Backward propagation through ICNN layer of the form

\[\begin{split}f(u) = \left[\begin{array}{c} \sigma\left(\left[\begin{array}{c}u & x\end{array}\right] \left[\begin{array}{c}L^+ \\ K\end{array}\right] + b\right) & x \end{array}\right]\end{split}\]

Here, the network is \(g\) is a function of \(f(u)\).

As an example, for one sample, \(n_s = 1\), the gradient of the network with respect to \(u\) is of the form

\[\begin{split}\nabla_{[u,x]} g = \left(\sigma'\left(\left[\begin{array}{c}u & x\end{array}\right] \left[\begin{array}{c}L^+ \\ K\end{array}\right] + b\right) \odot \nabla_{[f, x]} g\right) \left[\begin{array}{c}(L^+)^\top & K^\top\end{array}\right]\end{split}\]

where \(\odot\) denotes the pointwise product.

Quadratic ICNN Layer¶

class quadraticICNNLayer(*args: Any, **kwargs: Any)[source]¶

Bases: hessQuikLayer

Evaluate and compute derivatives of a ICNN quadratic layer.

Examples:

>>> import hessQuik.layers as lay
>>> f = lay.quadraticICNNLayer(4, None, 2)
>>> x = torch.randn(10, 4)
>>> fx, dfdx, d2fd2x = f(x, do_gradient=True, do_Hessian=True)
>>> print(fx.shape, dfdx.shape, d2fd2x.shape)
torch.Size([10, 1]) torch.Size([10, 4, 1]) torch.Size([10, 4, 4, 1])

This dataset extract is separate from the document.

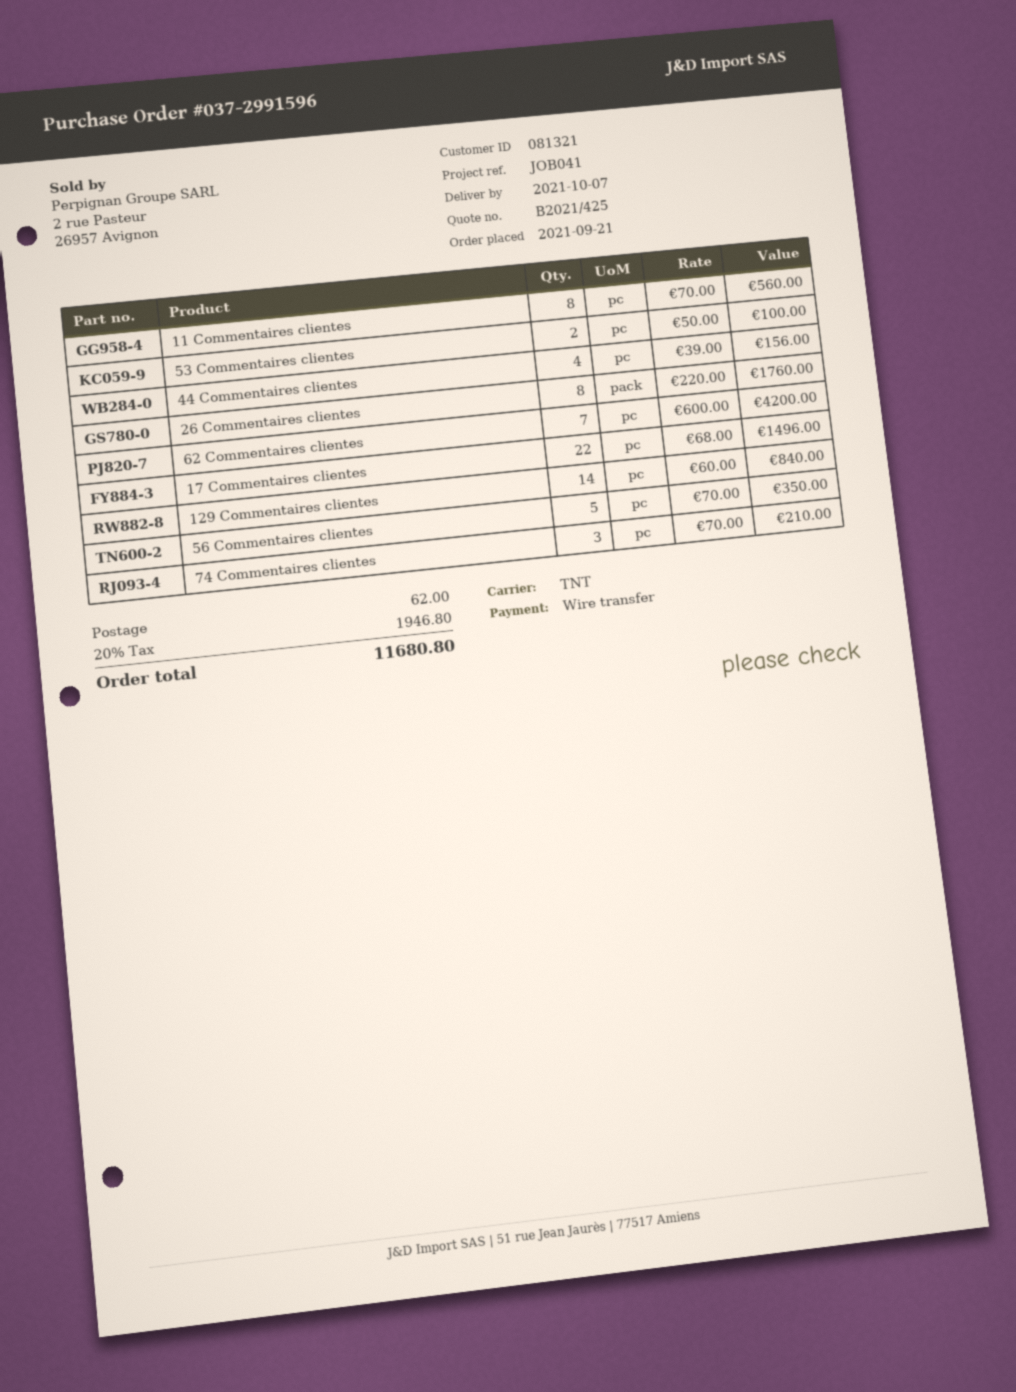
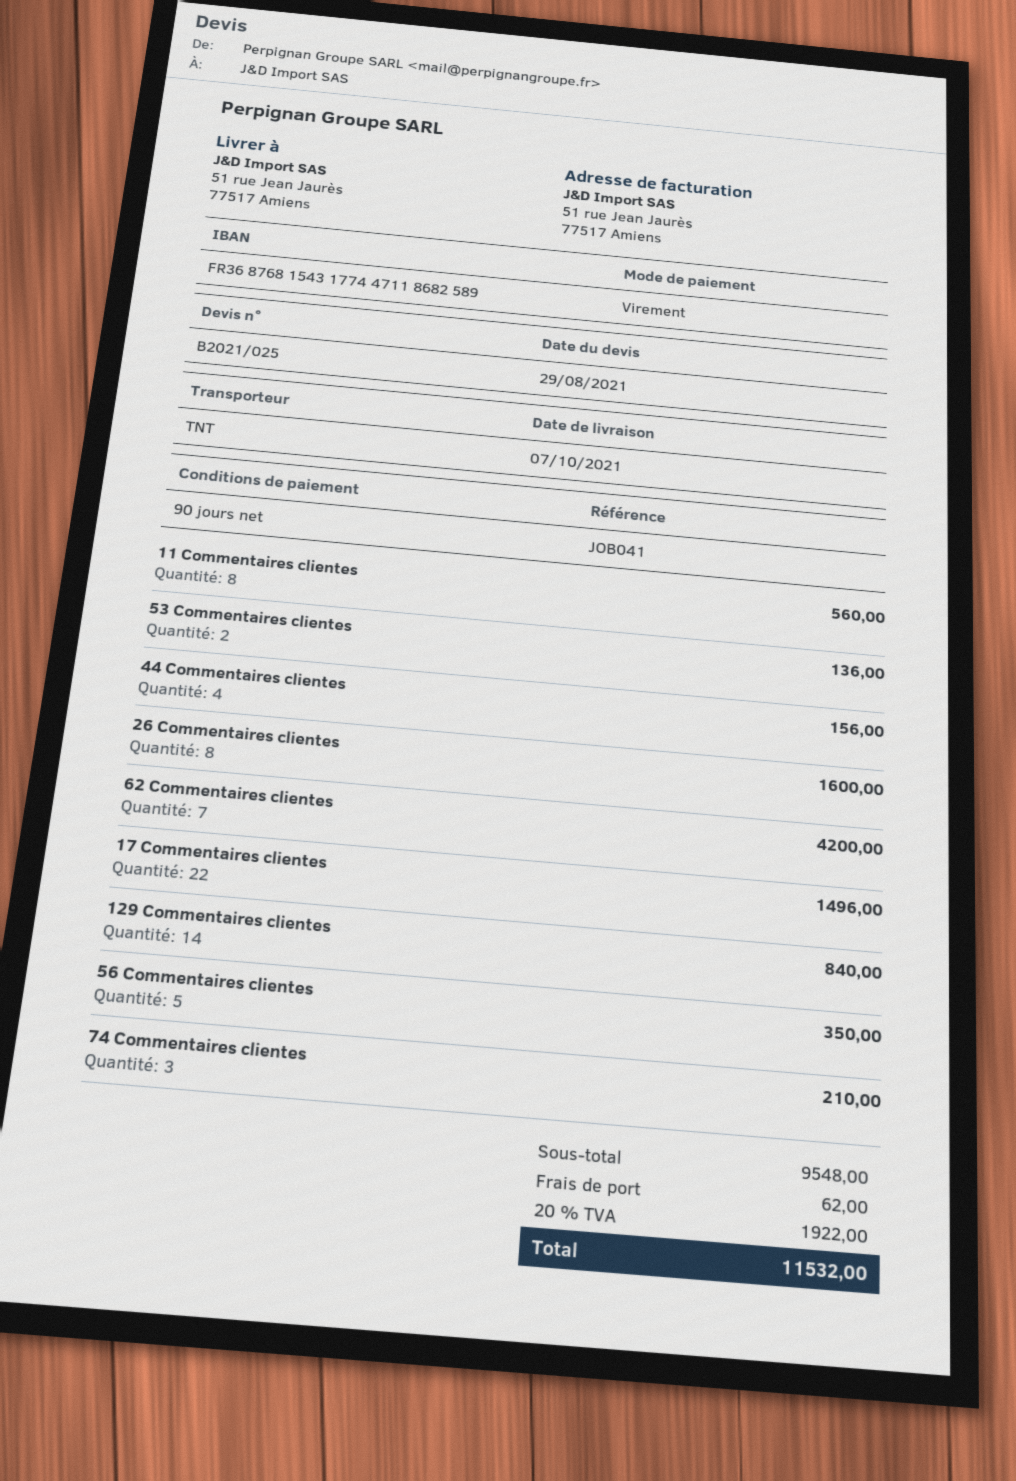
quote number: B2021/425 -> B2021/025
53 Commentaires clientes: 2 for 100.00 -> 2 for 136.00
26 Commentaires clientes: 8 for 1760.00 -> 8 for 1600.00
tax: 20% = 1946.80 -> 20% = 1922.00
total: 11680.80 -> 11532.00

__init__(input_dim: int, in_features: Optional[int], rank: int, device=None, dtype=None) → None[source]¶

Parameters:

input_dim (int) – dimension of network inputs
in_features (int or None) – number of input features, \(n_{in}\). For only ICNN quadratic layer, set in_features = None
rank (int) – number of columns of quadratic matrix, \(r\). In practice, \(r < n_{in}\)

Variables:

v – weight vector for network inputs of size \((d,)\)
w – weight vector for input features of size \((n_{in},)\)
A – weight matrix for quadratic term of size \((d, r)\)
mu – additive scalar bias
nonneg – pointwise function to force \(l\) to have nonnegative weights. Default torch.nn.functional.softplus

dim_input() → int[source]¶: number of input features + dimension of network inputs

dim_output() → int[source]¶: scalar

forward(ux, do_gradient=False, do_Hessian=False, do_Laplacian=False, forward_mode=True, dudx=None, d2ud2x=None, v=None)[source]¶

Forward propagation through ICNN layer of the form, for one sample \(n_s = 1\),

\[\begin{split}f(x) = \left[\begin{array}{c}u(x) & x\end{array}\right] \left[\begin{array}{c}w^+ \\ v\end{array}\right] + \frac{1}{2} x A A^\top x^\top + \mu\end{split}\]

Here, \(u(x)\) is the input into the layer of size \((n_s, n_{in})\) which is a function of the input of the network, \(x\) of size \((n_s, d)\). The output features, \(f(x)\), are of size \((n_s, 1)\). The notation \((\cdot)^+\) is a function that makes the weights of a matrix nonnegative.

As an example, for one sample, \(n_s = 1\), the gradient with respect to \(x\) is of the form

\[\begin{split}\nabla_x f = \left[\begin{array}{c}(w^+)^\top & v^\top\end{array}\right] \left[\begin{array}{c} \nabla_x u \\ I\end{array}\right] + x A A^\top\end{split}\]

where \(I\) is the \(d \times d\) identity matrix.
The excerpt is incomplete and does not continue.